(RECORDS TO PROCESS)
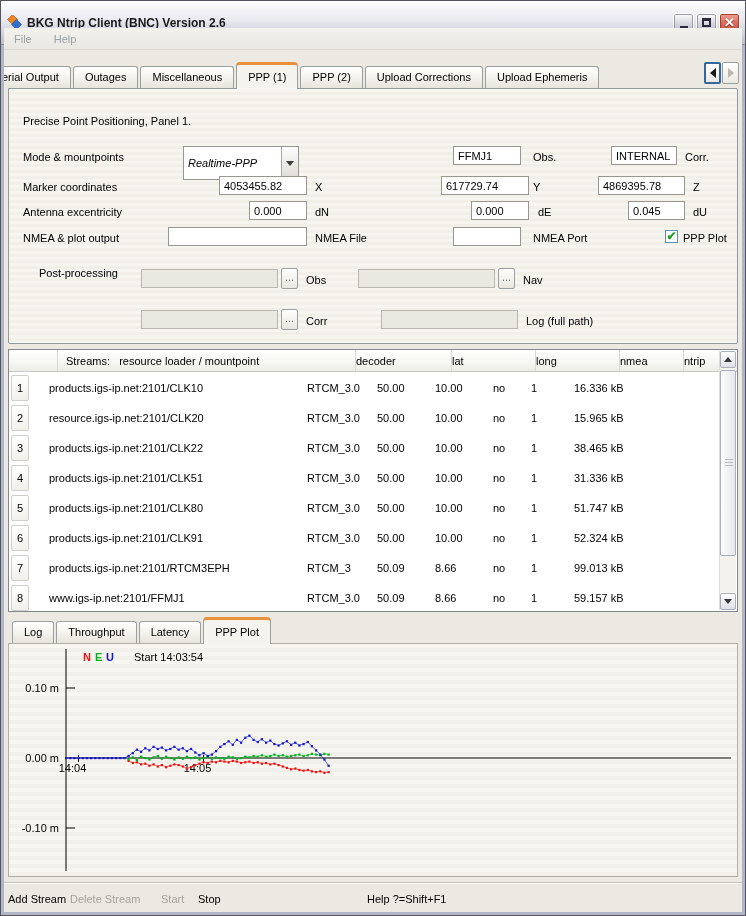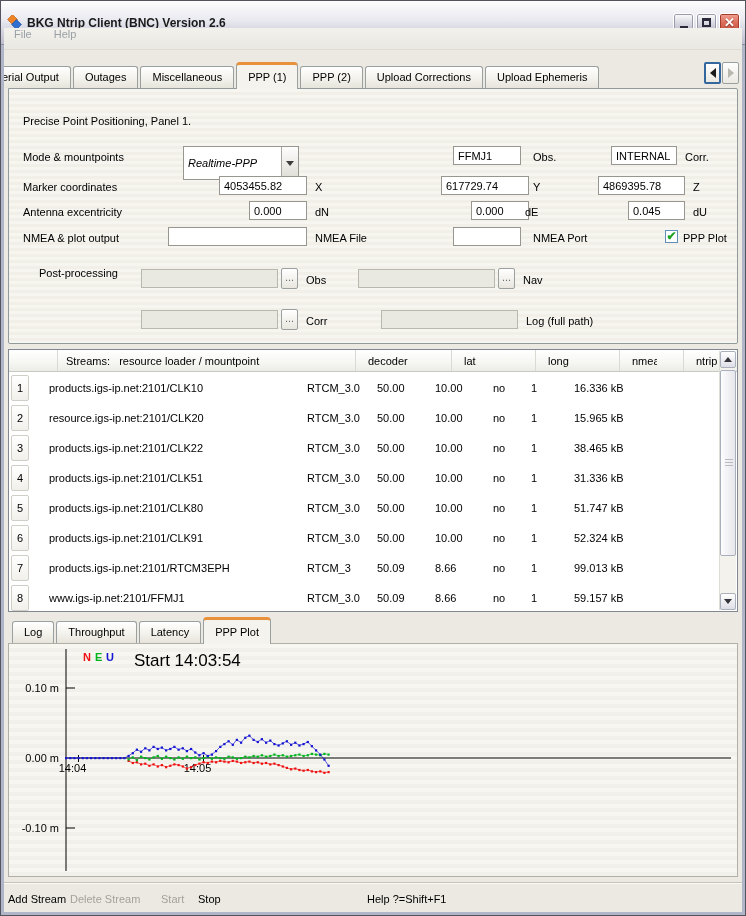--- a/index.html
+++ b/index.html
@@ -30,7 +30,7 @@
   
   .menubar {
     position:absolute; left:4px; right:4px; top:28px; height:22px;
-    background:linear-gradient(#f2f1ec,#e9e8e2); display:flex; gap:22px; padding-left:10px;
+    background:linear-gradient(#f2f1ec,#e9e8e2); display:flex; align-items:center; gap:22px; padding-left:10px;
     border-bottom:1px solid #dedcd4; color:#9aa0a6;
   }
   

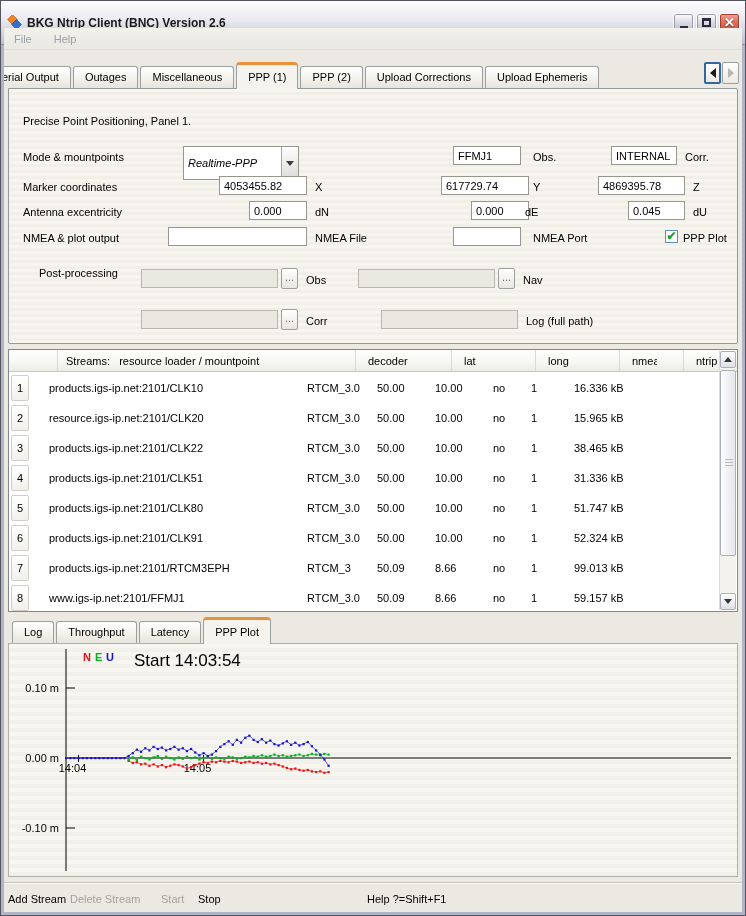--- a/index.html
+++ b/index.html
@@ -193,7 +193,7 @@
     <input class="tfield" style="left: 240px; top: 112px; width: 58px;" value="0.000">
     <span class="lbl" style="left:306px;top:113px;">dN</span>
     <input class="tfield" style="left: 462px; top: 112px; width: 58px;" value="0.000">
-    <span class="lbl" style="left:516px;top:113px;">dE</span>
+    <span class="lbl" style="left:529px;top:113px;">dE</span>
     <input class="tfield" style="left: 619px; top: 112px; width: 57px;" value="0.045">
     <span class="lbl" style="left:684px;top:113px;">dU</span>
 

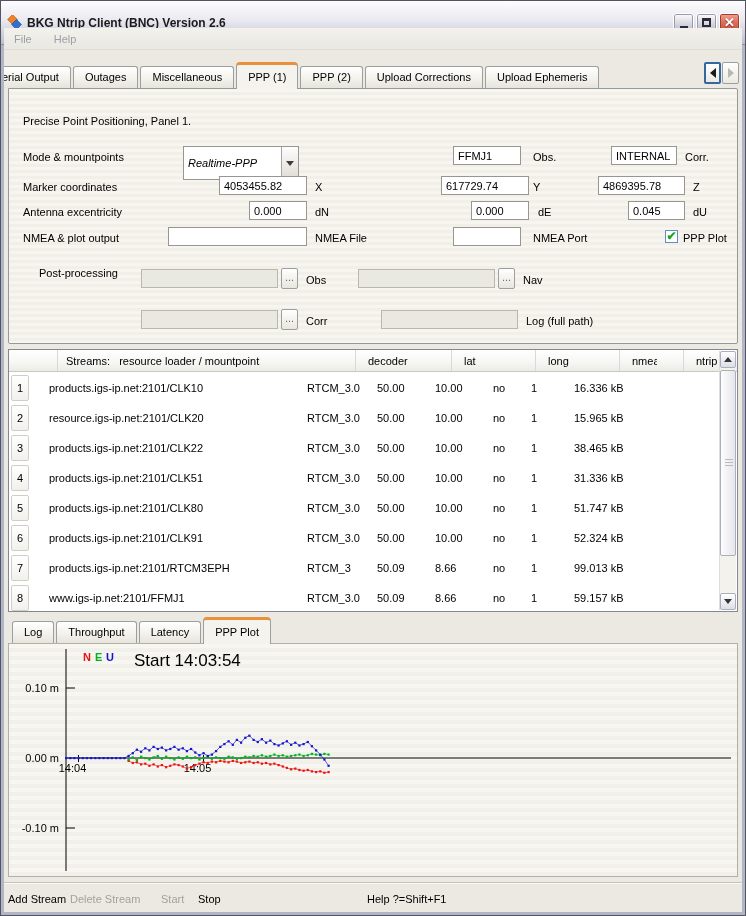--- a/index.html
+++ b/index.html
@@ -84,7 +84,7 @@
     height:22px; align-items:center; background:linear-gradient(#ffffff,#f6f6f2 60%,#ecece7);
     border-bottom:1px solid #c9c9c3; padding-right:18px; white-space:pre;gap:26px;
   }
-  .thead .hc { height:100%; display:flex; align-items:center; padding-left:12px; border-left:1px solid #dadad4; overflow:hidden; }
+  .thead .hc { height:100%; display:flex; align-items:center; padding-left:0; border-left:1px solid #dadad4; overflow:hidden; }
   .thead .hc.corner { border-left:none; }
   .thead .hc.streams { padding-left:8px; }
   .tbody { position:absolute; top:23px; left:0; right:18px; bottom:0; overflow:hidden; }

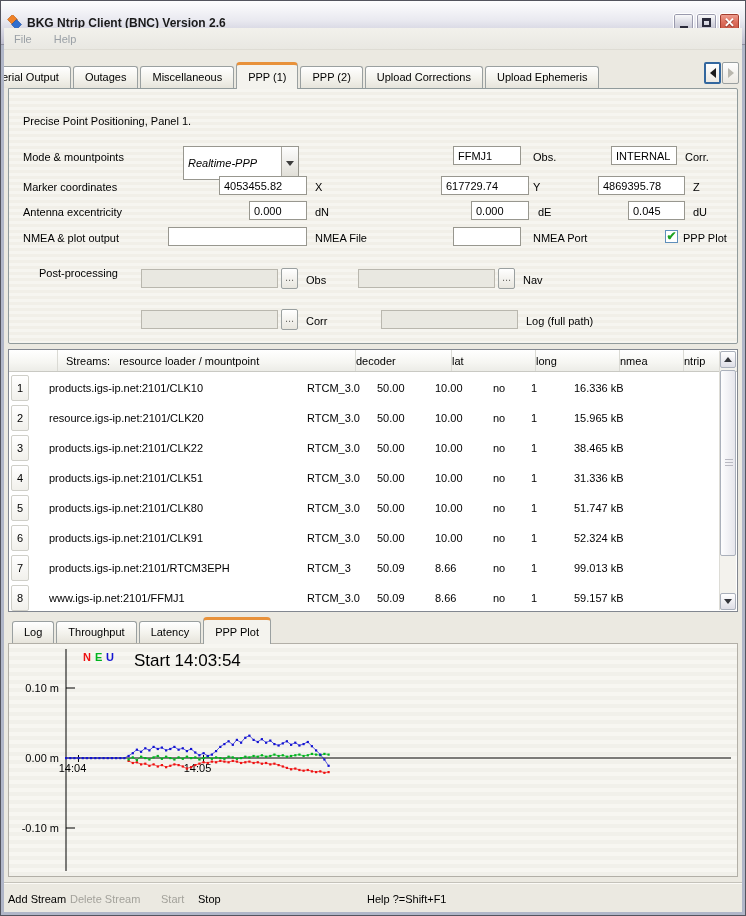--- a/index.html
+++ b/index.html
@@ -110,7 +110,7 @@
   }
   .plotframe svg { position:absolute; left:0; top:0; }
   .leg { position:absolute; top:7px; font-weight:bold; font-size:11px; }
-  .startlbl { position:absolute; top:7px; left:125px; font-size:17px; }
+  .startlbl { position:absolute; top:7px; left:125px; font-size:11px; }
   
   .divider { position:absolute; left:4px; right:4px; top:882px; height:2px; border-top:1px solid #c4c2ba; border-bottom:1px solid #fbfaf6; }
   .statusbar { position:absolute; left:0; right:0; top:886px; height:26px; }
(End RECORDS TO PROCESS)
PROBLEM DETAILS:
No pictures belong in the copy. Repeat the entries exactly.

ANSWER BOX:
--- a/index.html
+++ b/index.html
@@ -30,7 +30,7 @@
   
   .menubar {
     position:absolute; left:4px; right:4px; top:28px; height:22px;
-    background:linear-gradient(#f2f1ec,#e9e8e2); display:flex; gap:22px; padding-left:10px;
+    background:linear-gradient(#f2f1ec,#e9e8e2); display:flex; align-items:center; gap:22px; padding-left:10px;
     border-bottom:1px solid #dedcd4; color:#9aa0a6;
   }
   

--- a/index.html
+++ b/index.html
@@ -193,7 +193,7 @@
     <input class="tfield" style="left: 240px; top: 112px; width: 58px;" value="0.000">
     <span class="lbl" style="left:306px;top:113px;">dN</span>
     <input class="tfield" style="left: 462px; top: 112px; width: 58px;" value="0.000">
-    <span class="lbl" style="left:516px;top:113px;">dE</span>
+    <span class="lbl" style="left:529px;top:113px;">dE</span>
     <input class="tfield" style="left: 619px; top: 112px; width: 57px;" value="0.045">
     <span class="lbl" style="left:684px;top:113px;">dU</span>
 

--- a/index.html
+++ b/index.html
@@ -84,7 +84,7 @@
     height:22px; align-items:center; background:linear-gradient(#ffffff,#f6f6f2 60%,#ecece7);
     border-bottom:1px solid #c9c9c3; padding-right:18px; white-space:pre;gap:26px;
   }
-  .thead .hc { height:100%; display:flex; align-items:center; padding-left:12px; border-left:1px solid #dadad4; overflow:hidden; }
+  .thead .hc { height:100%; display:flex; align-items:center; padding-left:0; border-left:1px solid #dadad4; overflow:hidden; }
   .thead .hc.corner { border-left:none; }
   .thead .hc.streams { padding-left:8px; }
   .tbody { position:absolute; top:23px; left:0; right:18px; bottom:0; overflow:hidden; }

--- a/index.html
+++ b/index.html
@@ -110,7 +110,7 @@
   }
   .plotframe svg { position:absolute; left:0; top:0; }
   .leg { position:absolute; top:7px; font-weight:bold; font-size:11px; }
-  .startlbl { position:absolute; top:7px; left:125px; font-size:17px; }
+  .startlbl { position:absolute; top:7px; left:125px; font-size:11px; }
   
   .divider { position:absolute; left:4px; right:4px; top:882px; height:2px; border-top:1px solid #c4c2ba; border-bottom:1px solid #fbfaf6; }
   .statusbar { position:absolute; left:0; right:0; top:886px; height:26px; }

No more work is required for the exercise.